Similarly, Subsection (4) would likely not apply if a drug was dispensed but not “in

accordance with the law.” See TEX. PENAL CODE § 19.06(4). And the fact that some

subsections in Section 19.06 have specific applicability to conduct by persons other than

the mother of the unborn child suggests that perhaps only those other persons named in the

statute are provided protection from prosecution by that statute. But the court of appeals’

opinion has now extended the protections afforded by Section 19.06 beyond the persons

specifically identified by that law, and has extended the scope of the “does not apply”

language from the homicide offenses defined in Chapter 19 of the Penal Code to the

solicitation offense defined in Chapter 15 of the Penal Code (when the person solicited is

the mother of an unborn child and when the intended victim is her unborn child).

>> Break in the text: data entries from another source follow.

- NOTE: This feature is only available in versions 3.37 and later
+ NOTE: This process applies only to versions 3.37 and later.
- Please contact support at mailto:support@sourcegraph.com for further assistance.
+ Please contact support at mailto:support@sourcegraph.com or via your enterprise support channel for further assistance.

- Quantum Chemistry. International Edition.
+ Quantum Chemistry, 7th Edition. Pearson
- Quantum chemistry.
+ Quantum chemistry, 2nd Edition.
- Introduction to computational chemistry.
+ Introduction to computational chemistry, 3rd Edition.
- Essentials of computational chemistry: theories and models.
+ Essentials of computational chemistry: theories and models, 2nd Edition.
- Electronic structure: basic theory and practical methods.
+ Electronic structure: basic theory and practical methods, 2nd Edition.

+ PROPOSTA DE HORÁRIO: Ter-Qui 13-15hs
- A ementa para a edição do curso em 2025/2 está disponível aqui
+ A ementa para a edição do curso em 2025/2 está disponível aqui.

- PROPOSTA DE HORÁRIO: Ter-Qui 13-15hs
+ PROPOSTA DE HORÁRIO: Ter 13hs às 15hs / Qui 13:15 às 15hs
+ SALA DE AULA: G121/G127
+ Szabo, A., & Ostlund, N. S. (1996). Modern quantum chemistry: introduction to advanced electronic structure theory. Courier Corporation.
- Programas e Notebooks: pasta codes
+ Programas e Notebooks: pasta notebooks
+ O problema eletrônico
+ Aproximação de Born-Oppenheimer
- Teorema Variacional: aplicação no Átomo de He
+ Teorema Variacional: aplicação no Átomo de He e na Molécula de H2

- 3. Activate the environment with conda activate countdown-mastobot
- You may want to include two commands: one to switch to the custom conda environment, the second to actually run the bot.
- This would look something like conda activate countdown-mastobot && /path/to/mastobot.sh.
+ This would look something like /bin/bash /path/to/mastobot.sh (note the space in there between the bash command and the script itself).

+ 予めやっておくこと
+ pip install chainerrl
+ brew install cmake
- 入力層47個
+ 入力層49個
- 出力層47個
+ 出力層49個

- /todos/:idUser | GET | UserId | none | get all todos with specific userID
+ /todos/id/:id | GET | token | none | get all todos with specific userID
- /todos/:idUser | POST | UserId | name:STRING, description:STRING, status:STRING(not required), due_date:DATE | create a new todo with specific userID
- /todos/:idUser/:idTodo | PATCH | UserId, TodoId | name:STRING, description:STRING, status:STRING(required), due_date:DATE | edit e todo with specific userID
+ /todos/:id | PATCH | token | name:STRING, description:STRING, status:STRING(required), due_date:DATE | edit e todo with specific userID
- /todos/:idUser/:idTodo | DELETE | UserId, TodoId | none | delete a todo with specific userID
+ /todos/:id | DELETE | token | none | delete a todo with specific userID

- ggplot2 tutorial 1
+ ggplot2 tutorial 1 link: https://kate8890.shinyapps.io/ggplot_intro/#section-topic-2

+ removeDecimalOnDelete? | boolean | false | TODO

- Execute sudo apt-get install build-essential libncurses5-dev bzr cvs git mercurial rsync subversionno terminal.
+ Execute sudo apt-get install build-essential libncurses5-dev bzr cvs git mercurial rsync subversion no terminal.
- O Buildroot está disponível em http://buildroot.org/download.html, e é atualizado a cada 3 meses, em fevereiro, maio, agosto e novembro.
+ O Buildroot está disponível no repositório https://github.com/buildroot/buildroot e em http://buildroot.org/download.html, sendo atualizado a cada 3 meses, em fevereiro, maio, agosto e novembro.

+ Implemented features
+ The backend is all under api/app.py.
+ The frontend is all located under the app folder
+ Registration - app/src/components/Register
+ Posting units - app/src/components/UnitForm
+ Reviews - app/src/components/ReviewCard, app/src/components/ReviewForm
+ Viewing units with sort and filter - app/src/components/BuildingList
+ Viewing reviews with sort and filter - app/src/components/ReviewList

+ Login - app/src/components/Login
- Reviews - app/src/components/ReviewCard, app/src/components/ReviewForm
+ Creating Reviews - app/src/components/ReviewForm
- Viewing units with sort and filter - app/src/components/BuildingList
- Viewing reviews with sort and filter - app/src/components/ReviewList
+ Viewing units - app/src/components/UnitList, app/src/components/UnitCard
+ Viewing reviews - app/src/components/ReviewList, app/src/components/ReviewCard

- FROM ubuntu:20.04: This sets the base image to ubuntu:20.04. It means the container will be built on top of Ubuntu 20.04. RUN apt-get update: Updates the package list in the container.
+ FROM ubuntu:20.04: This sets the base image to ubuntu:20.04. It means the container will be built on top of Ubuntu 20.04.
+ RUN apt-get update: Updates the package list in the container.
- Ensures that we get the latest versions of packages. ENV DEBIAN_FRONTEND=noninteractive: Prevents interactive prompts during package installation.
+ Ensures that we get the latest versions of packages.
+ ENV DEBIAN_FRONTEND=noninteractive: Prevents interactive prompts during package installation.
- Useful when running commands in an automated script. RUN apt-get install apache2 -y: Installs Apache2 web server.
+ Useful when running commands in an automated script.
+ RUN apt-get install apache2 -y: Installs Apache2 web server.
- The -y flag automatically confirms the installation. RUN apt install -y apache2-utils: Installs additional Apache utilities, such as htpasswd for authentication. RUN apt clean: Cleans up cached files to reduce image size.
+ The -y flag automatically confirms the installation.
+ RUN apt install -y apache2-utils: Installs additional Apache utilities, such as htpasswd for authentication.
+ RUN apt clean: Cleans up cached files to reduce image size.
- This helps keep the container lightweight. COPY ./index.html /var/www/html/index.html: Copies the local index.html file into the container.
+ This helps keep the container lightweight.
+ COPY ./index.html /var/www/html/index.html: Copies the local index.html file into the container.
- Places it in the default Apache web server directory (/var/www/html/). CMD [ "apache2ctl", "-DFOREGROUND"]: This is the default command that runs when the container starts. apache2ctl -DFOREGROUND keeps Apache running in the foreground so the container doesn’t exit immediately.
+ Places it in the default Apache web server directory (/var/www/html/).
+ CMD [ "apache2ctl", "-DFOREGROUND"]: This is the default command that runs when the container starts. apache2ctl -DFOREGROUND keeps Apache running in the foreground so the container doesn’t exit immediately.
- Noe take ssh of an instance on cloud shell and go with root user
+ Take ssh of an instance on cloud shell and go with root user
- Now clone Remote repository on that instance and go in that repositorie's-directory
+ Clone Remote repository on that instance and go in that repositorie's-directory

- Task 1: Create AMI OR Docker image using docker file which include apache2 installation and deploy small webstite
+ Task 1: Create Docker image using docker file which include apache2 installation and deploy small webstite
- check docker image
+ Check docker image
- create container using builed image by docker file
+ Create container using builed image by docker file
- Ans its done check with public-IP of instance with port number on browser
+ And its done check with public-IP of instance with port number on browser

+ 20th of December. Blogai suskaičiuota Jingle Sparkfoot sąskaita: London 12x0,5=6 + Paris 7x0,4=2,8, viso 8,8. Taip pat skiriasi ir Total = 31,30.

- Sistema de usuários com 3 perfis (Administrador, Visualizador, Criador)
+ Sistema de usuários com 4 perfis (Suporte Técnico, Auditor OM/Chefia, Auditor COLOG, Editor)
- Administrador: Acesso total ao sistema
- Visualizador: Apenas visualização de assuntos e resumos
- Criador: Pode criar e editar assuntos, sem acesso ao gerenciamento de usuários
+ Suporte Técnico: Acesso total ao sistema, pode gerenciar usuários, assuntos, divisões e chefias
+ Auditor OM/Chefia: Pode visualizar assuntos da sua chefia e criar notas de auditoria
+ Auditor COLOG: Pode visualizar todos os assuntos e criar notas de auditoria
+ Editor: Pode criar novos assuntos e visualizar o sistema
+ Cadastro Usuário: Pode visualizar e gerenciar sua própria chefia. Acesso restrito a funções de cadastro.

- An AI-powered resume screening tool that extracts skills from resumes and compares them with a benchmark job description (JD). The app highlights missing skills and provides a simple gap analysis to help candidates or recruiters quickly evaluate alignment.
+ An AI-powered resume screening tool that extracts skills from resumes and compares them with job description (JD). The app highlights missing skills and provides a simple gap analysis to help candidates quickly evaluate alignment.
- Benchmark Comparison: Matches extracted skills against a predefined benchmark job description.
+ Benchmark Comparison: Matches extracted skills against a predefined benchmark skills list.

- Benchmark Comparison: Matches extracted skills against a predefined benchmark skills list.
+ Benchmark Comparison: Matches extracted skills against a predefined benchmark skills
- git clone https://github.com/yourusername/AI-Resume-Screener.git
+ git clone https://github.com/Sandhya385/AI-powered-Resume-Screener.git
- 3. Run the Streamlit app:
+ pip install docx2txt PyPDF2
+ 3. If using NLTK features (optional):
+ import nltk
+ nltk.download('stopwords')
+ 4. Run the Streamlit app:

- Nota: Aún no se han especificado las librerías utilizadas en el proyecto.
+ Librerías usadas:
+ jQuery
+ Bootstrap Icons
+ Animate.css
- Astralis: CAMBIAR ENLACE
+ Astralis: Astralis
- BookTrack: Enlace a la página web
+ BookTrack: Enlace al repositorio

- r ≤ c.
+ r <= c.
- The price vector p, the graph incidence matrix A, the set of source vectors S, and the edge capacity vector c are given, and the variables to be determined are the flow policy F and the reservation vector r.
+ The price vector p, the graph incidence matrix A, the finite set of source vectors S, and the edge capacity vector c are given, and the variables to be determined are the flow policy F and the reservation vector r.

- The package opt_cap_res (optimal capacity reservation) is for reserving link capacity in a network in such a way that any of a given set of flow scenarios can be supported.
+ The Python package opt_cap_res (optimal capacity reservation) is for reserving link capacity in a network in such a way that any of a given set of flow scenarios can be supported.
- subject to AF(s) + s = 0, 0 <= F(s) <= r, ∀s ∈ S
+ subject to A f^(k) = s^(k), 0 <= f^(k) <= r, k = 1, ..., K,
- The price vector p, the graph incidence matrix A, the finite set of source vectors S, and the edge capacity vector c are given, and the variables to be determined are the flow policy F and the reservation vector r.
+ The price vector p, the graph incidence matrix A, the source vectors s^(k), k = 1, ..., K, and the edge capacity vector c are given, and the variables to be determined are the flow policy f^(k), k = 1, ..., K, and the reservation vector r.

       In my view, as I address in more detail in the next section of this opinion, the court

of appeals’ opinion may well have misconstrued the breadth of Section 19.06 by treating

it as a kind of exception to homicide offenses. See TEX. PENAL CODE § 2.02(a) (“An

exception to an offense in this code is so labeled by the phrase: ‘It is an exception to the

application of . . .’”). In other words, the court of appeals appears to have understood

Section 19.06 literally to define out of our homicide laws conduct that would otherwise fit

within the definitions of those offenses. And given the gravity of its potential

misconstruction of our homicide laws, especially in a published opinion, this Court should

grant review to ensure that those laws continue to be understood uniformly and properly.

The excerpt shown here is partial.